I had the pleasure of helping to build and manage these facilities, both hardware and software, for 5 years. It's nice to see some of Google's real innovations reach the public eye. Some of the smartest folks I ever worked with at the company build absolutely mind blowing tech that the outside never has the opportunity to see or appreciate.
In fact, while much of the content in the article has been written about before, it's still probably 2-3 years or more behind where Google is actually at. I left in 2010 and did't read about anything I had not experienced.
Reminds me when msn search spent a billion dollars (or whatever was reported) saying we have more pages than google. Google simply updated the number of pages indexed after Microsoft was done huffing and puffing.
It was pretty funny at the time but the lesson wasn't lost on me: With competition, get ahead, stay ahead, and have things already done and implemented so you can announce big accomplishments when it's strategic for you.
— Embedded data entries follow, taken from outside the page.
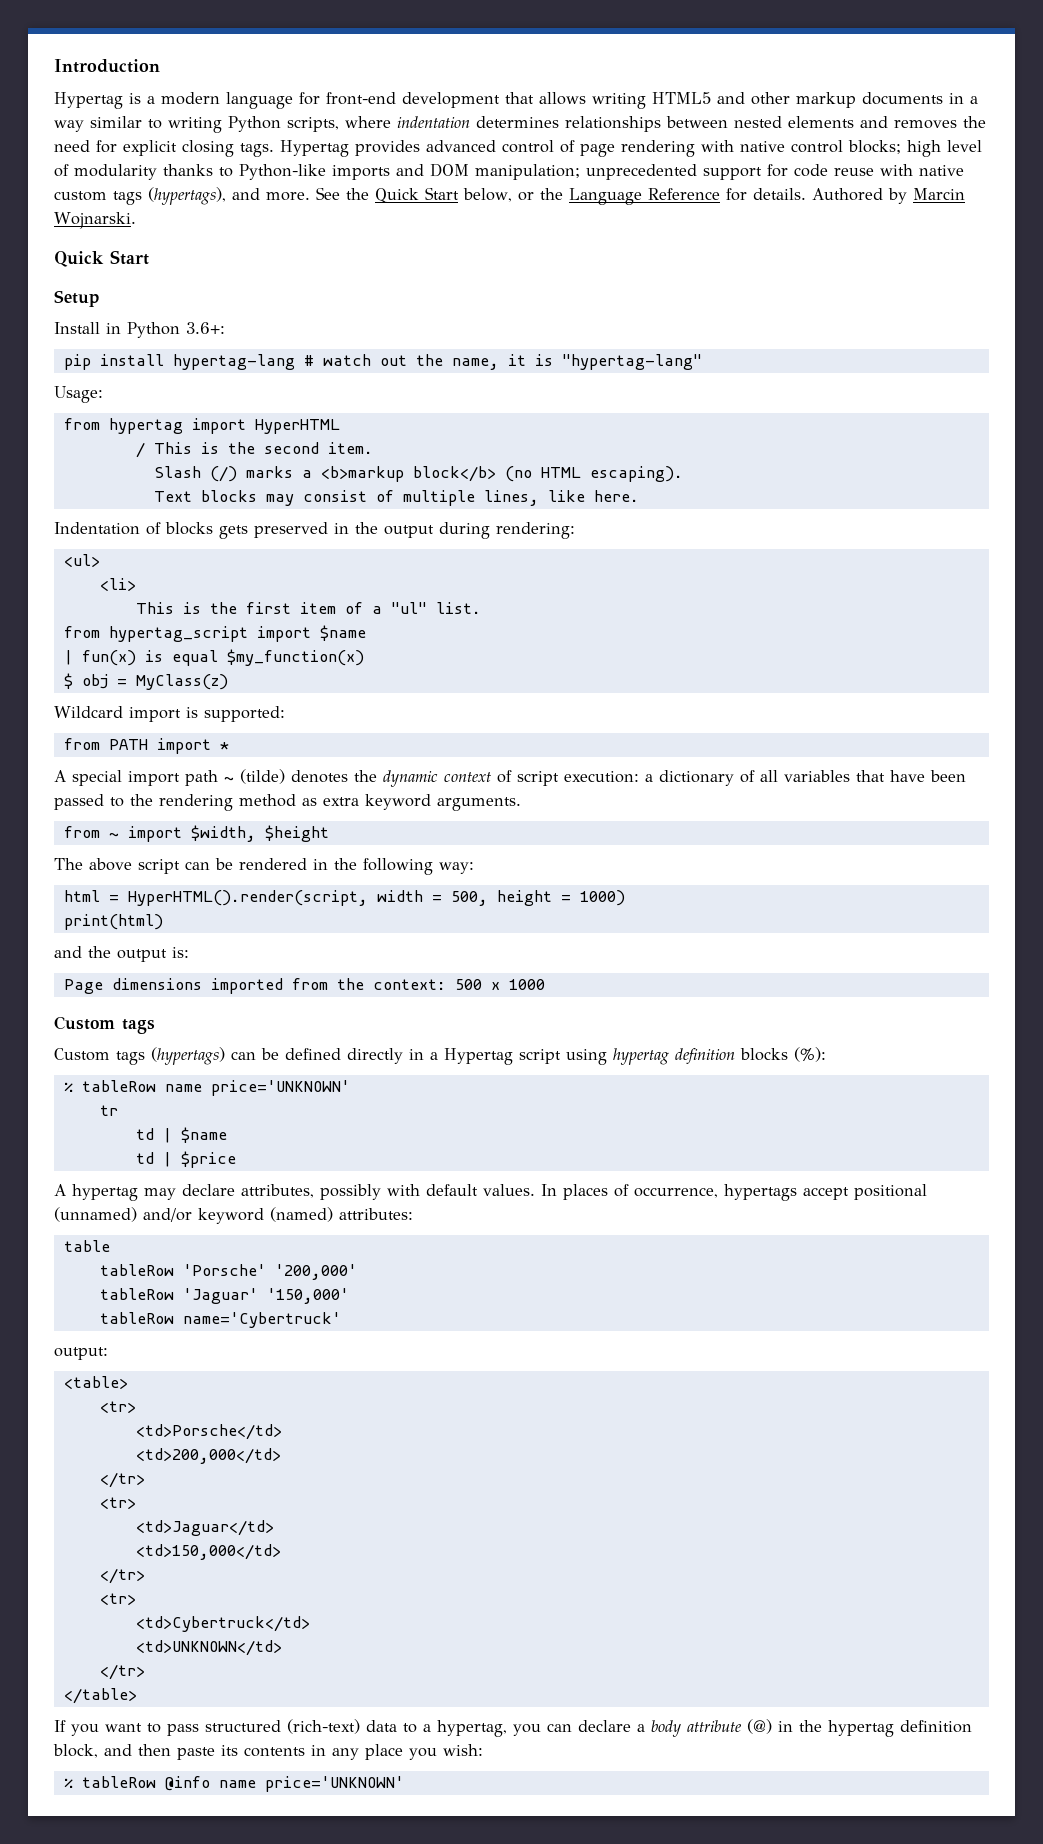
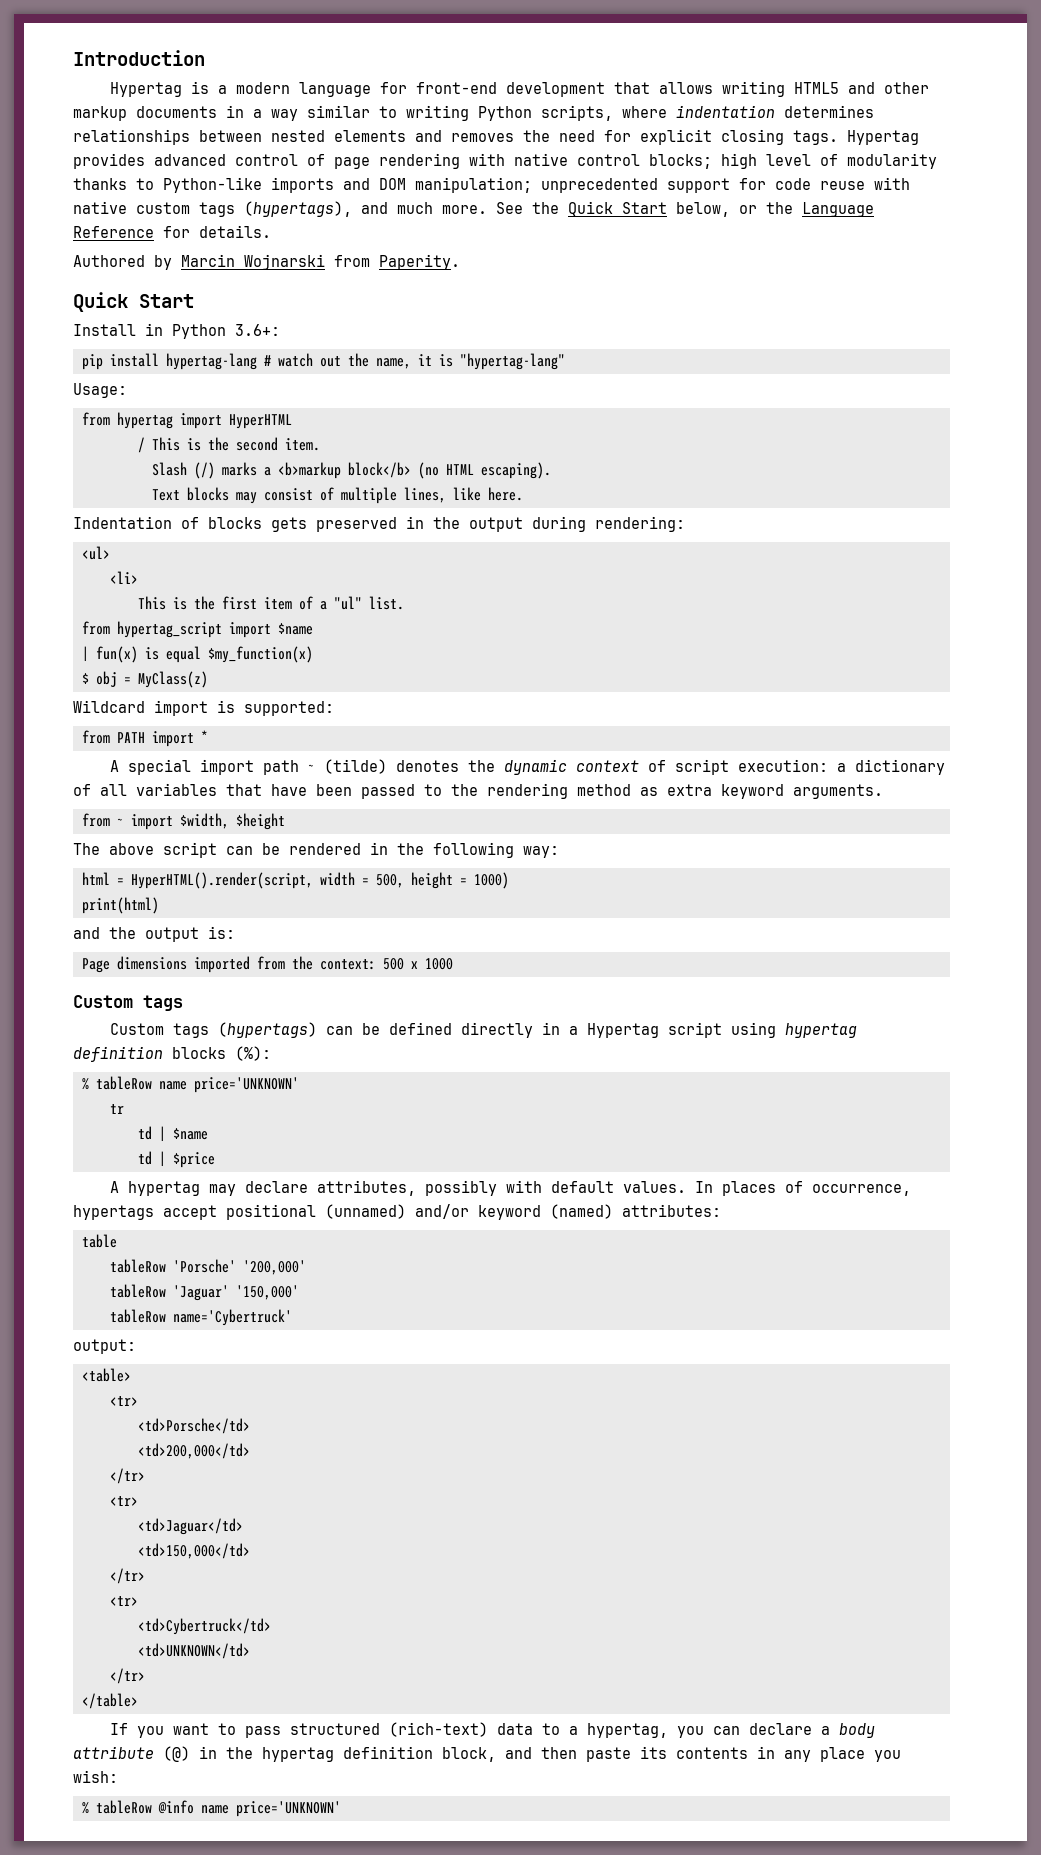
- Hypertag provides advanced control of page rendering with native control blocks; high level of modularity thanks to Python-like imports and DOM manipulation; unprecedented support for code reuse with native custom tags (hypertags), and more.
+ Hypertag provides advanced control of page rendering with native control blocks; high level of modularity thanks to Python-like imports and DOM manipulation; unprecedented support for code reuse with native custom tags (hypertags), and much more.
- See the Quick Start below, or the Language Reference for details. Authored by Marcin Wojnarski.
+ See the Quick Start below, or the Language Reference for details.
+ Authored by Marcin Wojnarski from Paperity.
  Quick Start
- Setup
Yes. You can get to the top by competing with others; you stay on top by competing with yourself.
There's a great graph in "Toyota Kata" that shows per-worker productivity of major car companies for the last several decades. They all rise together for the early part of the graph. In the 60s, the American car companies level off; Toyota keeps growing. They focused on continuous improvement, while American car companies floundered.
The really interesting part of this to me is that it's rooted in a philosophical difference. Toyota was started and run by engineers. The American car companies gave birth to the MBA approach to business. Engineers naturally seek improvement; MBAs seek profit.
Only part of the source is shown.